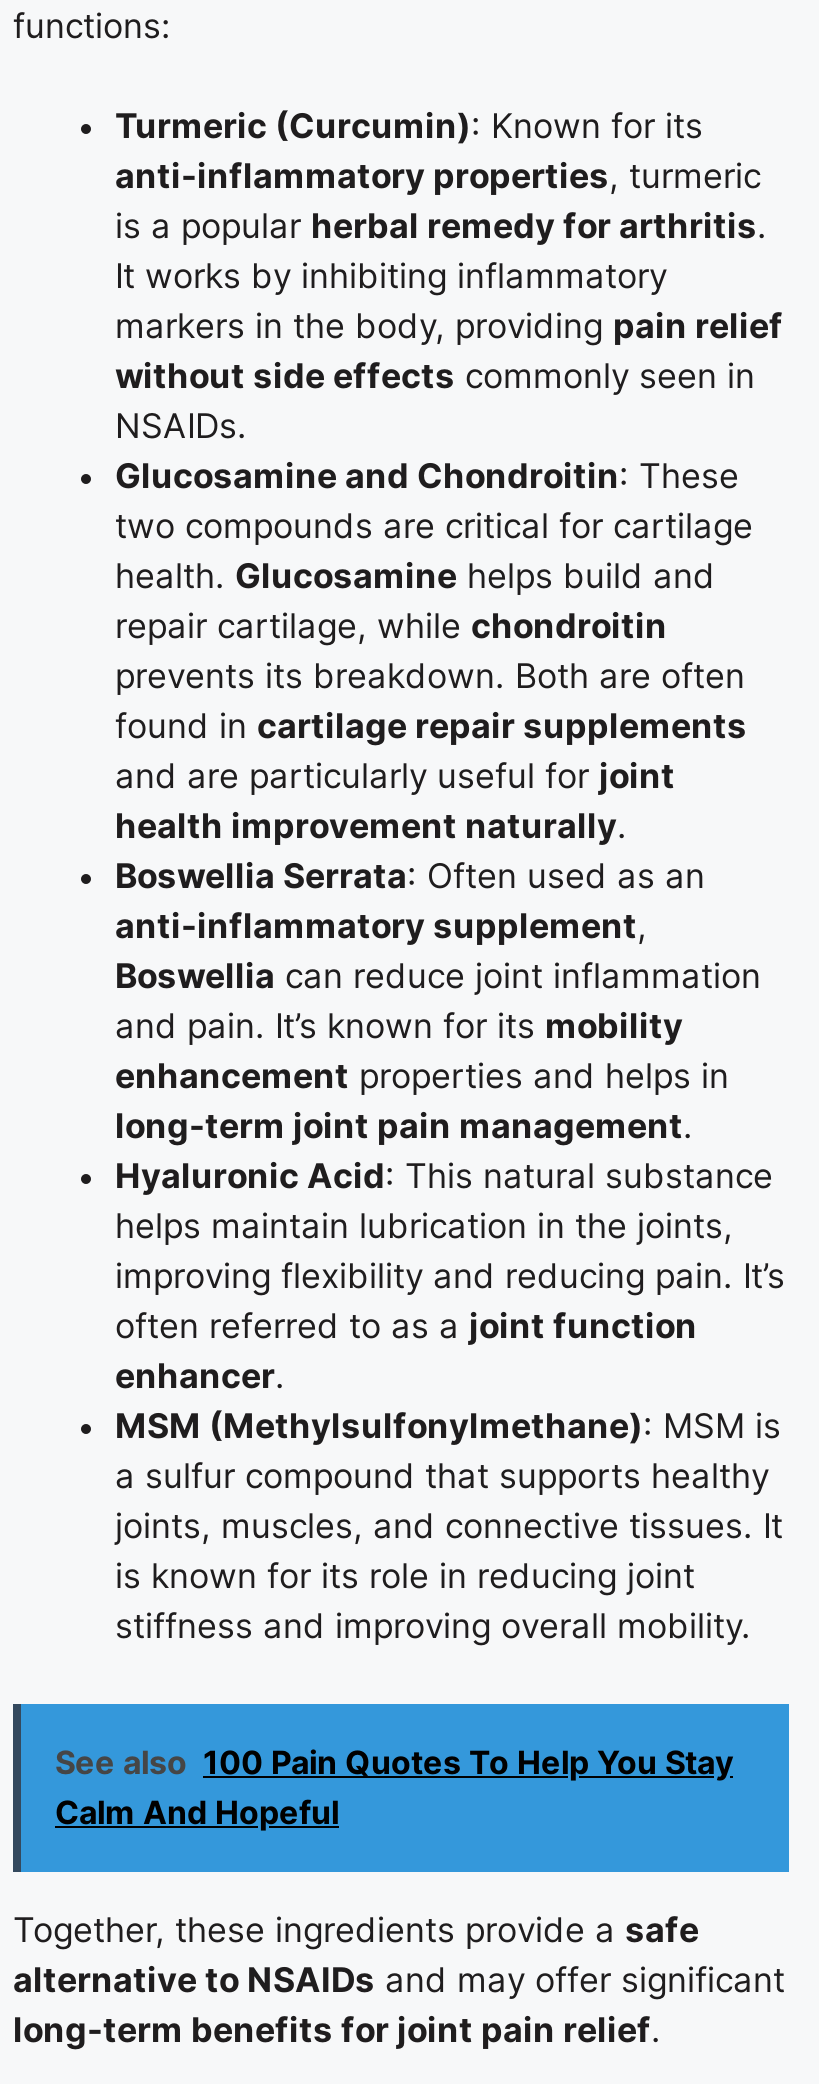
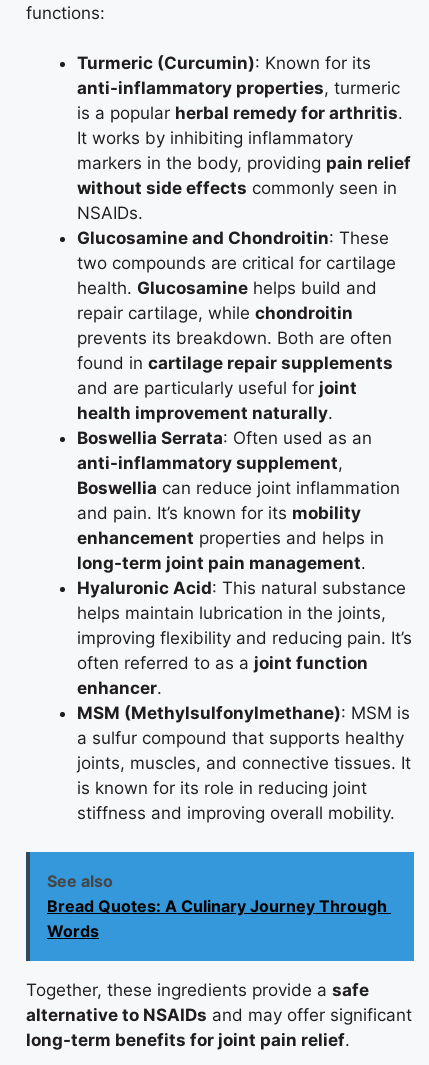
- See also 100 Pain Quotes To Help You Stay
- Calm And Hopeful
+ See also
+ Bread Quotes: A Culinary Journey Through
+ Words
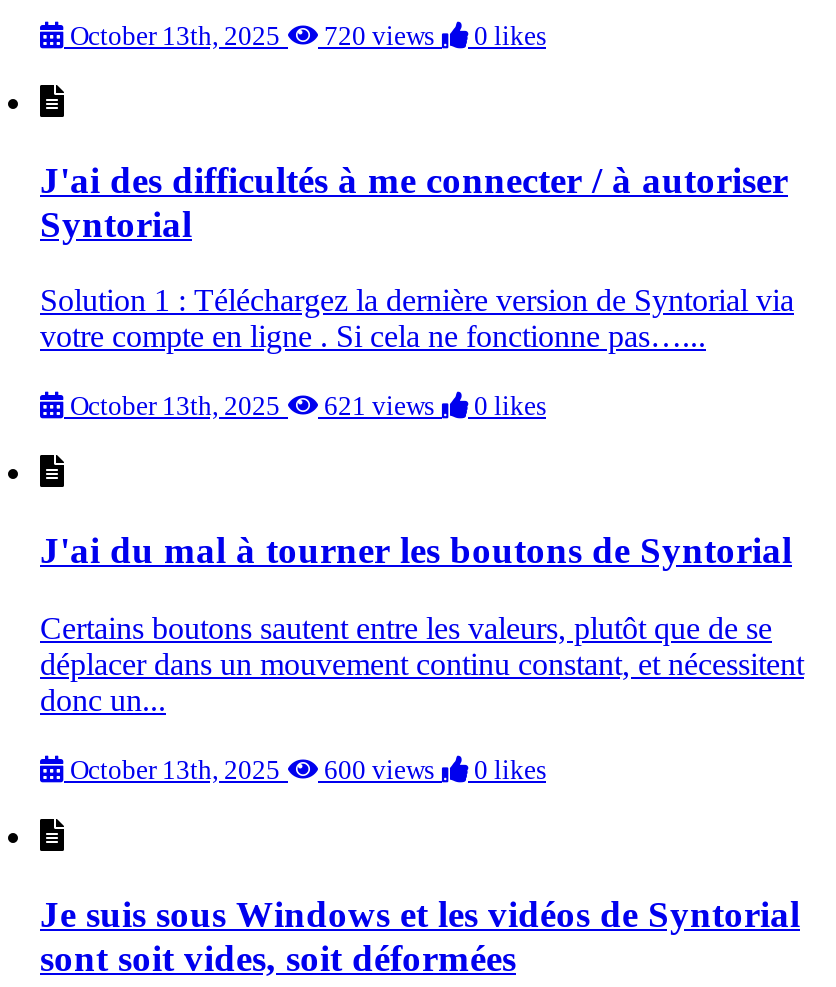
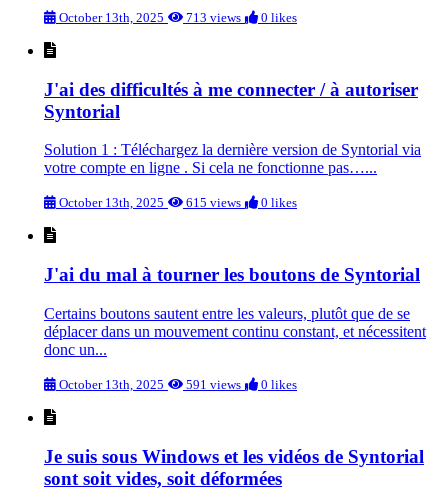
- October 13th, 2025 720 views 0 likes
+ October 13th, 2025 713 views 0 likes

- October 13th, 2025 621 views 0 likes
+ October 13th, 2025 615 views 0 likes

- October 13th, 2025 600 views 0 likes
+ October 13th, 2025 591 views 0 likes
● ● ● ● ● ● ●
# TRY IT:
Quote exactly, and only, the lines from the line containing "- Calm And Hopeful" through the final line of the records above, both included, omitting any pictures.

# YOUR SOLUTION:
- Calm And Hopeful
+ See also
+ Bread Quotes: A Culinary Journey Through
+ Words
- October 13th, 2025 720 views 0 likes
+ October 13th, 2025 713 views 0 likes

- October 13th, 2025 621 views 0 likes
+ October 13th, 2025 615 views 0 likes

- October 13th, 2025 600 views 0 likes
+ October 13th, 2025 591 views 0 likes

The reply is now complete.